Auf fruchtbaren Boden fielen seine mahnenden Worte nicht mehr. Der beginnende Kalte Krieg verschob die Prioritäten endgültig. Das kuriose Ergebnis: Der sächsische König Albert musste als Namensgeber einer Straße in Schwachhausen das Feld räumen (mehr dazu hier), während die Langemarckstraße ungeschoren blieb. Erst zu Beginn der 1980er-Jahre wurde der Straßenname wieder in Frage gestellt. Doch alle Bemühungen verliefen im Sande, die Hochschule behilft sich darum mit dem Neustadtswall als Postadresse.
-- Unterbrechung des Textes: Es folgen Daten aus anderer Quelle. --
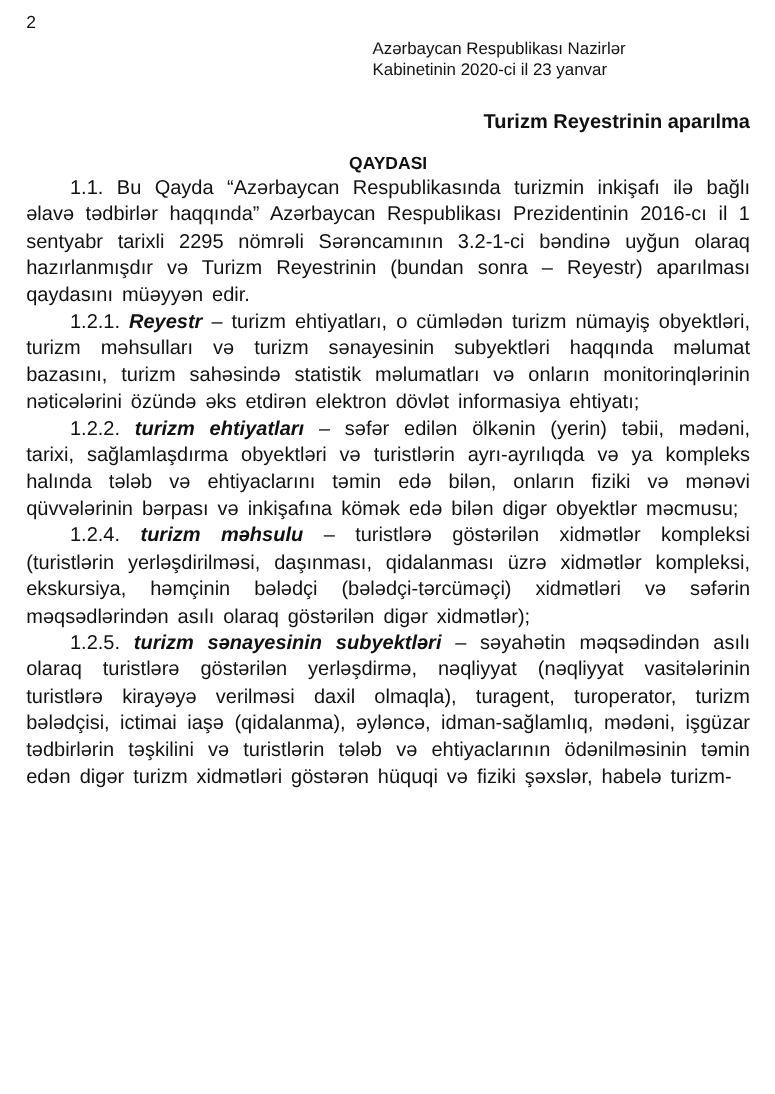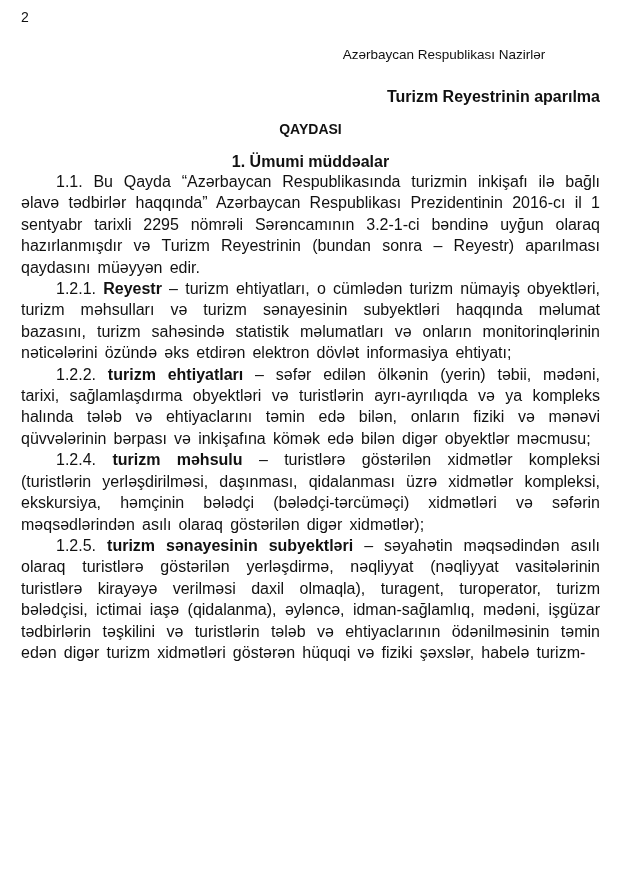--- a/index.html
+++ b/index.html
@@ -25,8 +25,7 @@
   }
   .approval {
     width: 292px;
-    margin: 20px 10px 0 auto;
-    text-align: center;
+    margin: 4px 10px 0 auto;
     font-size: 13.5px;
     line-height: 17px;
   }

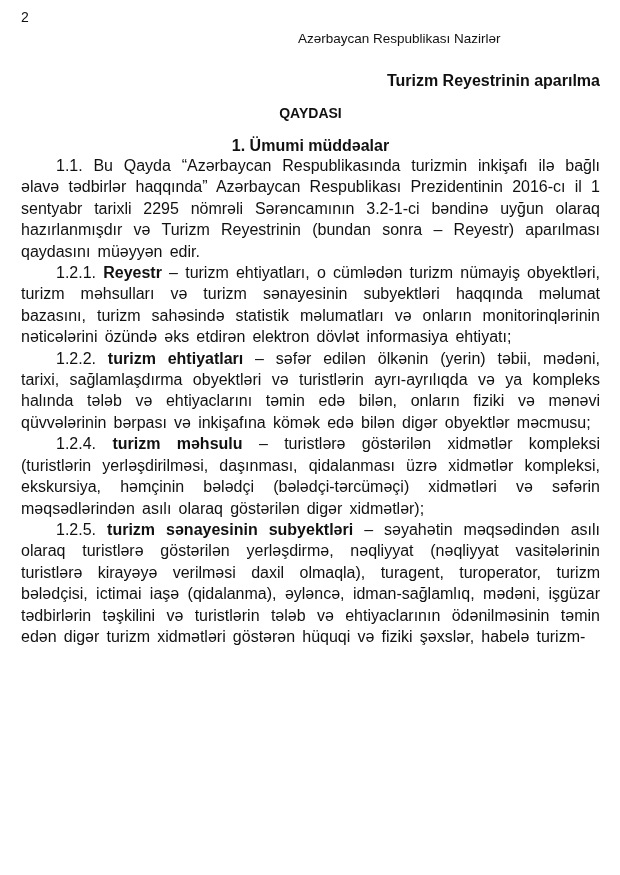--- a/index.html
+++ b/index.html
@@ -72,6 +72,7 @@
 
   <div class="approval">
     <div>Azərbaycan Respublikası Nazirlər</div>
+    <div>Kabinetinin 2020-ci il 23 yanvar</div>
   </div>
 
   <div class="doc-title">Turizm Reyestrinin aparılma</div>

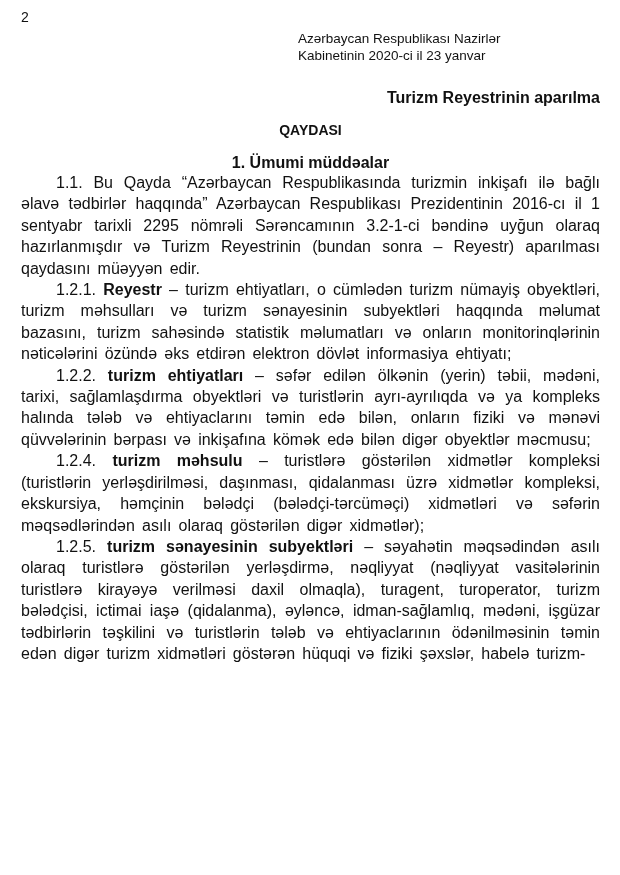--- a/index.html
+++ b/index.html
@@ -77,7 +77,6 @@
 
   <div class="doc-title">Turizm Reyestrinin aparılma</div>
   <div class="doc-title-2">QAYDASI</div>
-  <div class="section-heading">1. Ümumi müddəalar</div>
 
   <div class="body-text">
 

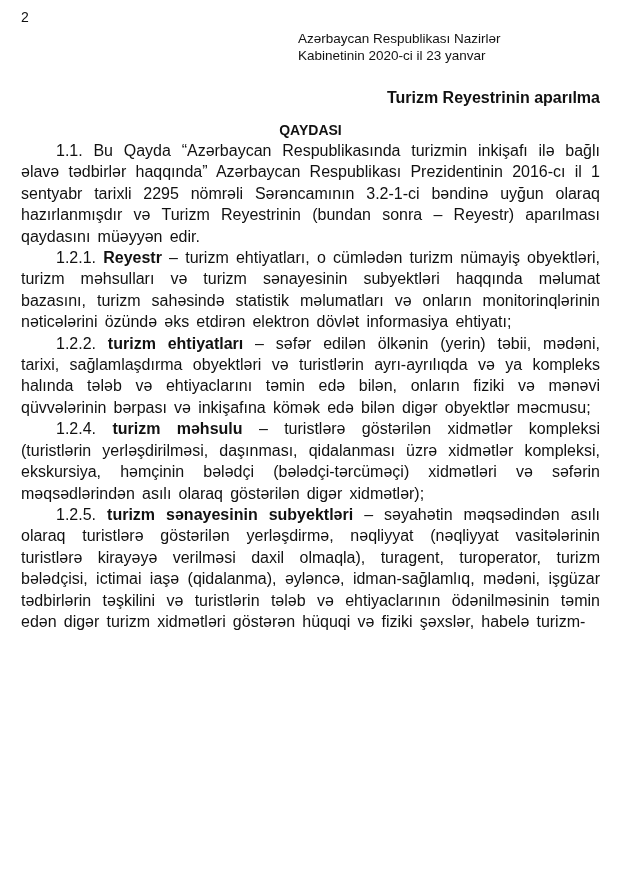--- a/index.html
+++ b/index.html
@@ -61,7 +61,7 @@
     margin: 0;
     text-indent: 35px;
   }
-  .term { font-weight: bold; }
+  .term { font-weight: bold; font-style: italic; }
 </style>
 </head>
 <body>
Am umgestürzten Ehrenmal informiert seit Januar 2021 eine Stele über den Langemarck-Mythos.
An alternativen Namensideen für die Langemarckstraße mangelt es nicht, darunter „Friedensallee“. Dem Briefeschreiber Brandt schwebte die Bürgermeister-Meier-Straße als kongeniale Fortsetzung der Bürgermeister-Smidt-Straße vor – wobei ihm der Schönheitsfehler unterlief, dass Meier niemals Bürgermeister war. Ob er jemals eine Antwort auf seine Anregung erhalten hat, lässt sich nicht mehr einwandfrei feststellen. Dringenden Handlungsbedarf sah der Senat jedenfalls nicht. „Zu den Akten“ und „vorläufig keine Änderung erforderlich“ war von unbekannter Hand unter dem Schreiben notiert.